[Start of section]

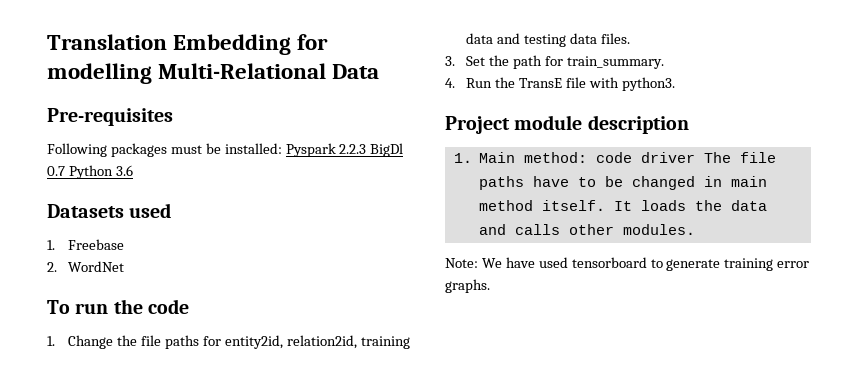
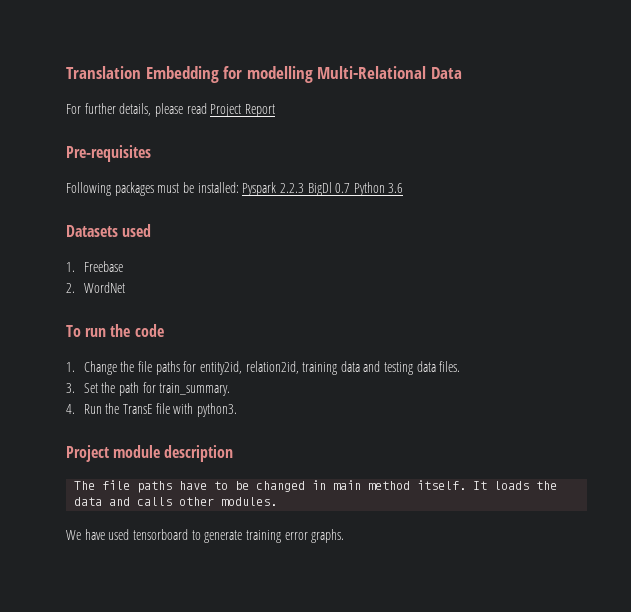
+ For further details, please read Project Report
- 1. Main method: code driver The file paths have to be changed in main method itself.
+ The file paths have to be changed in main method itself.
- Note: We have used tensorboard to generate training error graphs.
+ We have used tensorboard to generate training error graphs.

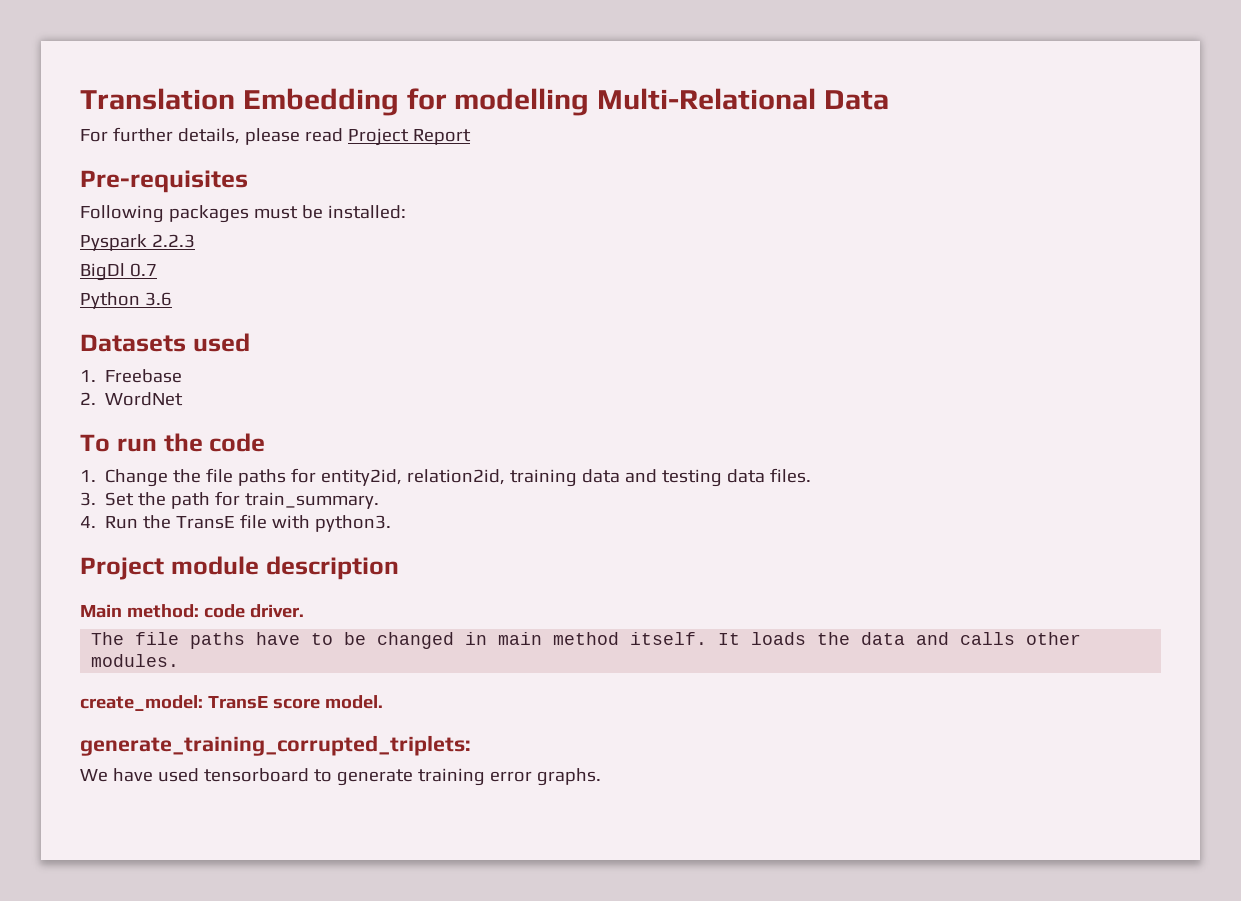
- Following packages must be installed: Pyspark 2.2.3 BigDl 0.7 Python 3.6
+ Following packages must be installed:
+ Pyspark 2.2.3
+ BigDl 0.7
+ Python 3.6
+ Main method: code driver.
+ create_model: TransE score model.
+ generate_training_corrupted_triplets:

[End of section]

▶ _EXERCISE DESCRIPTION_:
With the pictures removed, return the listing above in its exact original wording.

▶ _SOLUTION BELOW_:
+ For further details, please read Project Report
- 1. Main method: code driver The file paths have to be changed in main method itself.
+ The file paths have to be changed in main method itself.
- Note: We have used tensorboard to generate training error graphs.
+ We have used tensorboard to generate training error graphs.

- Following packages must be installed: Pyspark 2.2.3 BigDl 0.7 Python 3.6
+ Following packages must be installed:
+ Pyspark 2.2.3
+ BigDl 0.7
+ Python 3.6
+ Main method: code driver.
+ create_model: TransE score model.
+ generate_training_corrupted_triplets:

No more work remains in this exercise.